La persona al centro
Nuove dipendenze, quindi. E mutamento - talvolta radicale - di quelle storiche. Anche in Ticino, «assistiamo a una riduzione drastica dell’assunzione di eroina e di oppiacei - ha spiegato Monica Rivola, aggiunta al direttore della Divisione della salute pubblica e delegata ai problemi delle tossicomanie - ma crescono pure le cosiddette “politossicomanie”», ovvero le dipendenze multiple. Per contrastare le quali, ha confermato la stessa Rivola, il Cantone spende annualmente poco meno di 5,6 milioni di franchi.
Ma è stato il direttore sanitario di Ingrado, Alberto Moriggia, a insistere molto sulla trasformazione del fenomeno. E a segnare in qualche modo la rotta sui necessari adeguamenti delle politiche sistemiche di intervento. «Il tema caldo, oggi, è il crack - ha detto Moriggia - il cui consumo negli ultimi dieci anni è molto cresciuto. Il crack, che è in sostanza cocaina fumata, costringe a consumi più intensi e noi operatori abbiamo pochi farmaci con cui intervenire. Con il crack, la cura standard per le dipendenze non funziona». Per questo, bisogna lavorare soprattutto alla «riduzione del danno - ha aggiunto Moriggia - vale a dire approcciare la questione in modo ampio, entrando in relazione con i pazienti e avendo con loro un approccio pragmatico».
Anche il direttore sanitario di Ingrado, un centro di competenza attivo in Ticino ormai da oltre 40 anni, ha posto l’accento sulla questione dell’invecchiamento della popolazione alle prese con forme varie di dipendenza. «È forse il tema più urgente - ha detto Moriggia - i nostri pazienti invecchiano, ci sono consumatori “storici” che grazie alle terapie e alle riduzioni del danno si sono stabilizzati e vivono più a lungo, portandosi appresso un’enorme complessità. Cui si aggiunge, ovvio, il problema dell’invecchiamento. È una questione nuova, con implicazioni sociali, mediche e psichiatriche. Le strutture attuali hanno difficoltà a intervenire e le cure a domicilio possono mostrare limiti».

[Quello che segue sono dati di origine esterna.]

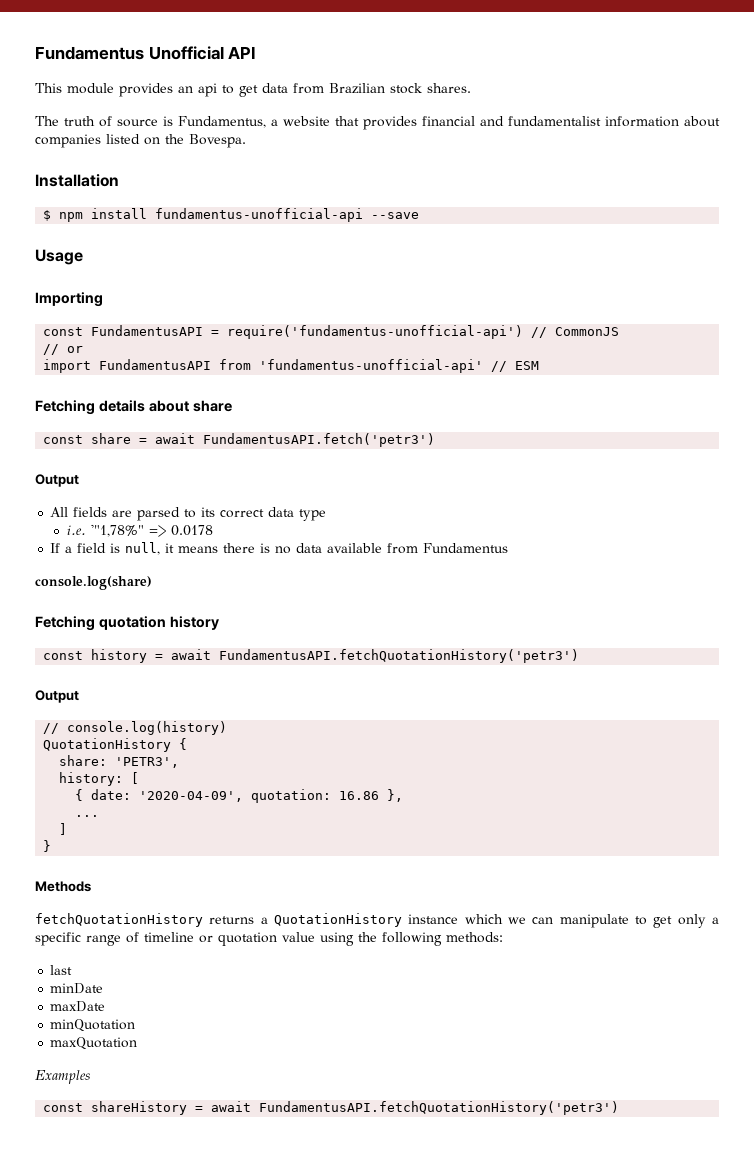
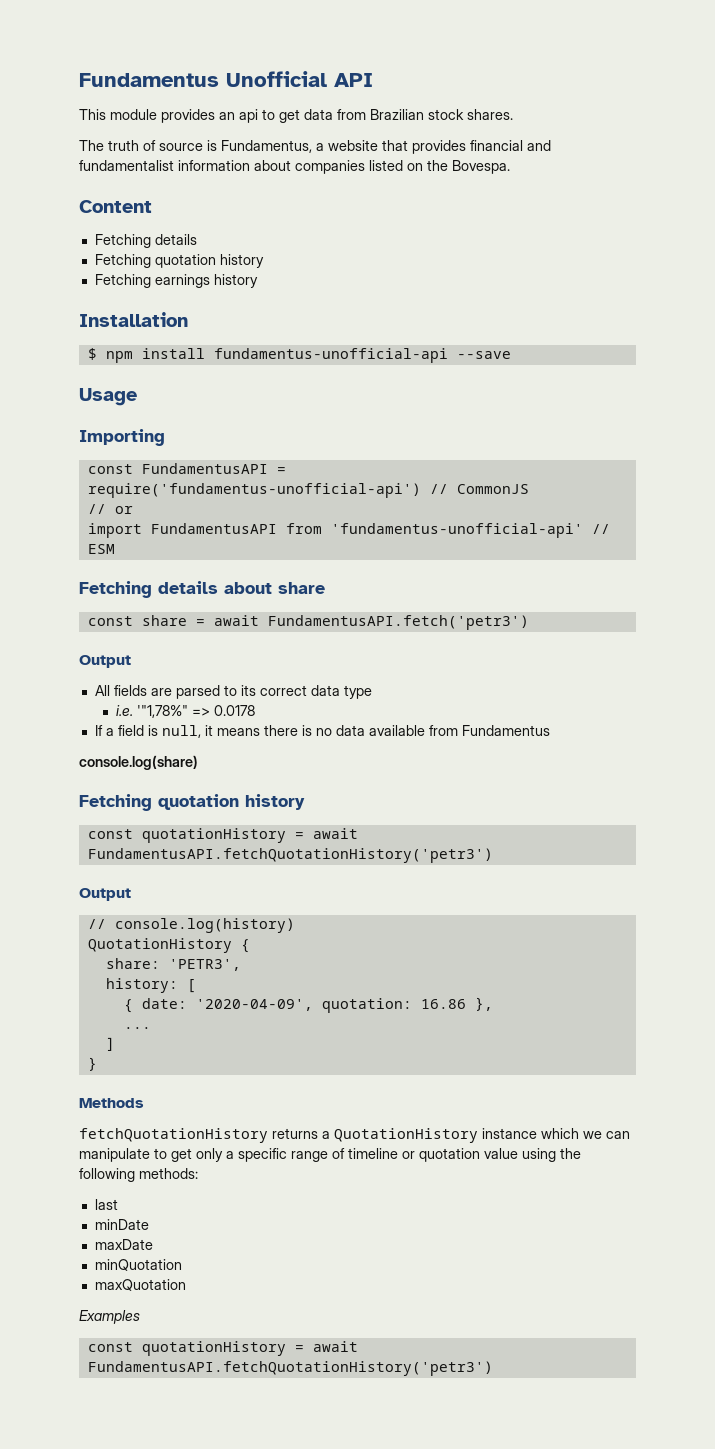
+ Content
+ Fetching details
+ Fetching quotation history
+ Fetching earnings history
  console.log(share)
  Fetching quotation history
- const history = await FundamentusAPI.fetchQuotationHistory('petr3')
+ const quotationHistory = await FundamentusAPI.fetchQuotationHistory('petr3')
  Examples
- const shareHistory = await FundamentusAPI.fetchQuotationHistory('petr3')
+ const quotationHistory = await FundamentusAPI.fetchQuotationHistory('petr3')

Meno preoccupante, invece, almeno in Ticino, la questione Fentanyl, il farmaco per la terapia del dolore che, soprattutto negli Stati Uniti, è diventato una delle droghe più diffuse e pericolose. «Si tratta di una sostanza molto più attiva degli oppiodi - ha detto Moriggia - ma sul nostro territorio non è ancora un problema. Attenzione, però: non è escluso che lo diventi. Il Fentanyl “illegale” è arrivato in Germania e in Italia e a Ginevra le autorità sanitarie dicono di avere alcune osservazioni in corso».
Il PCI sarà trasmesso adesso al Gran Consiglio per la discussione e l’approvazione delle necessarie modifiche di legge. «La nostra strategia cambia - ha ribadito De Rosa - in futuro dovrà mettere ancora di più al centro la persona e avere come obiettivi principali la prevenzione, il sostegno e la riduzione del danno».